A final accord, covering such issues as the status of Jerusalem, the borders of a future Palestinian state, the future of 3.5 million Palestinian refugees and the question of Jewish settlements, is scheduled to be reached by September 13.
But major differences remain between the two sides less than three months ahead of that deadline.
The US is trying to organise a summit between Arafat, Israeli Prime Minister Ehud Barak and President Bill Clinton to move the negotiations forward.
“No force is capable of threatening us,” said Arafat, referring to a boosting of the Israeli military presence in the occupied areas.
He said the Palestinians are capable of resisting as they did in the “battles of al-Karama (which saw Palestinian fighters and the Jordanian army clash with the Israeli army in 1968) of Beirut (1982) or the seven years of the intifada,” the Palestinian uprising against Israeli rule.
“We are for peace, but a just and overall peace,” Arafat told the crowd, saying that the Palestinians could count on their “friends and allies in southern Lebanon, in Egypt, in Jordan and in Syria.”
Arafat’s comments drew quick criticism from Israeli Foreign Minister David Levy.

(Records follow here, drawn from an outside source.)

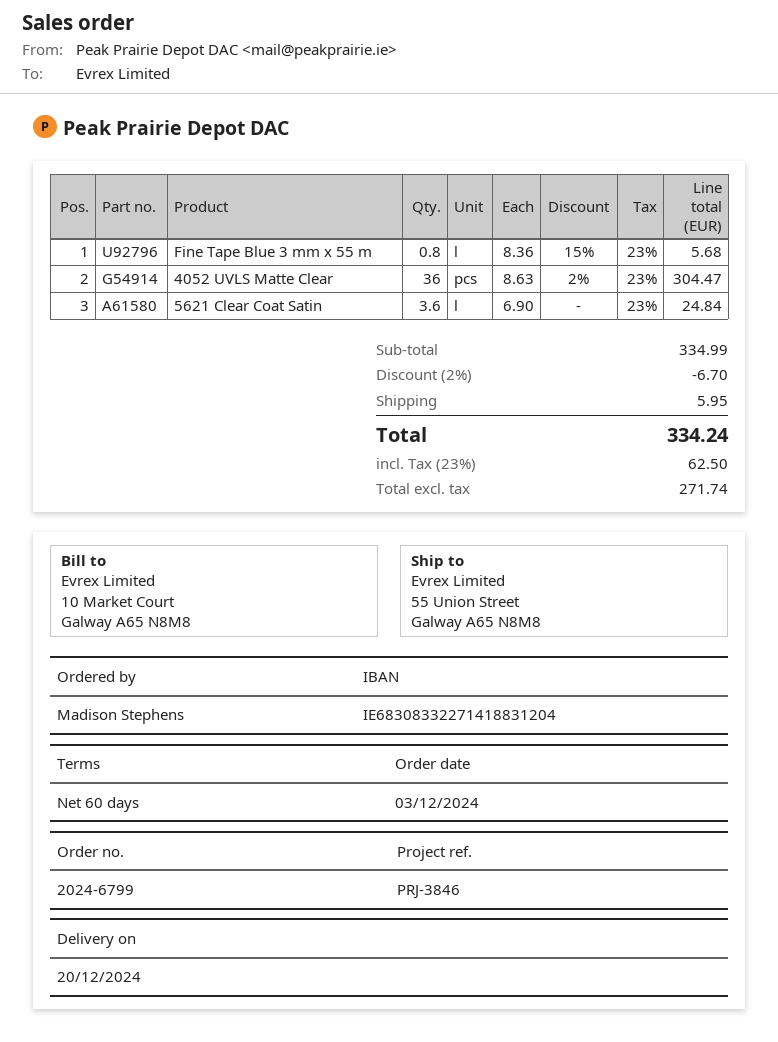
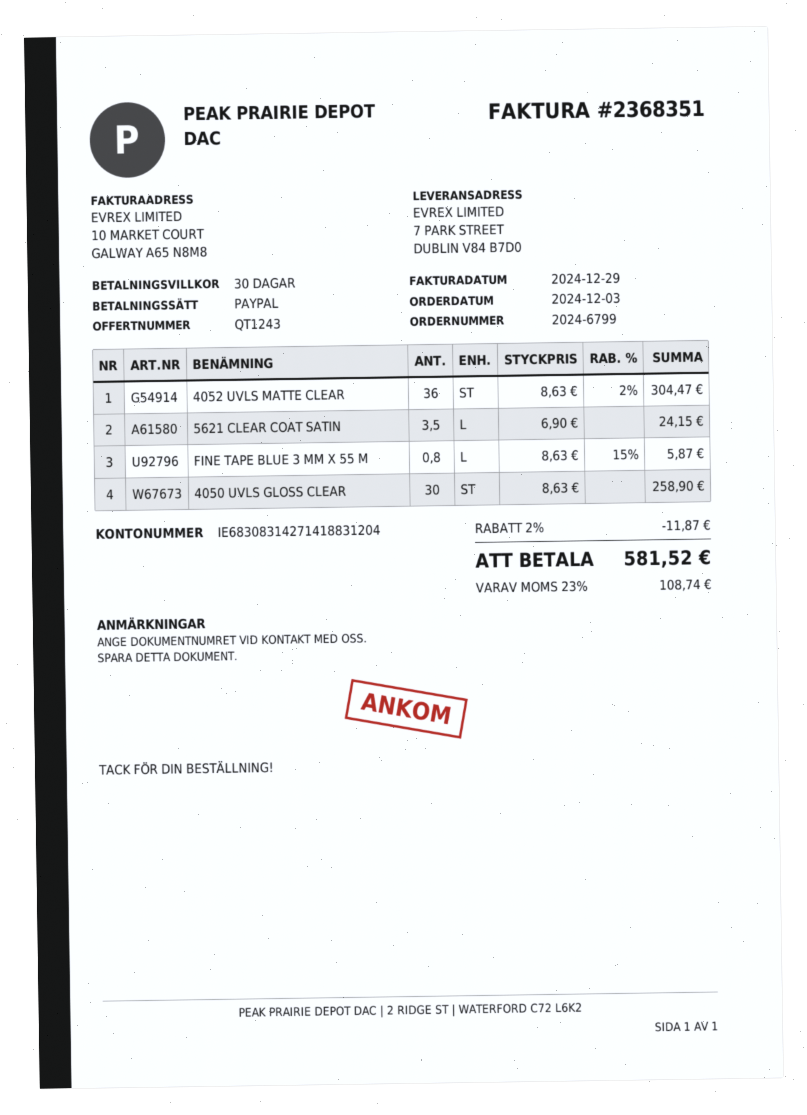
payment terms: 60 days -> 30 days
bank account: IE68308332271418831204 -> IE68308314271418831204
ship to: 55 Union Street, Galway A65 N8M8 -> 7 PARK STREET, DUBLIN V84 B7D0
Fine Tape Blue 3 mm x 55 m: 0.8 x 8.36 - 15% = 5.68 -> 0.8 x 8.63 - 15% = 5.87
5621 Clear Coat Satin: 3.6 x 6.90 = 24.84 -> 3.5 x 6.90 = 24.15
4050 UVLS GLOSS CLEAR: none -> 30 x 8.63 = 258.90
discount: 2% = 6.70 -> 2% = 11.87
shipping: 5.95 -> none
tax: 23% = 62.50 -> 23% = 108.74
total: 334.24 -> 581.52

“A peace process can’t exist with threats,” he told reporters in Jerusalem.
“If he chooses to go (declare statehood) … in a unilateral way, then he directly allows Israel to choose the same method.”
Meanwhile, Prime Minister Ehud Barak accused Palestinians of deliberately placing obstacles in the path of a Camp David-style summit.
Barak conferred with his Cabinet in Jerusalem about the upcoming visit of Secretary of State Madeleine Albright, who is expected to arrive Tuesday evening.
In advance of her visit, the third to the region in a month, U.S. envoy Dennis Ross has been meeting with both sides to try to determine whether a summit should be held under U.S. auspices. Israel badly wants a summit, but the Palestinians say the two sides are too far apart for it to be productive now.
Ross met Sunday with Ahmed Qureia, speaker of the Palestinian parliament and a senior negotiator, at his home in Abu Dis, just outside Jerusalem. Another Palestinian negotiator and cabinet minister, Hassan Asfour, said Sunday that none of the issues in the final status negotiations have been settled. “Not one word of the agreement has been put on paper,” he said.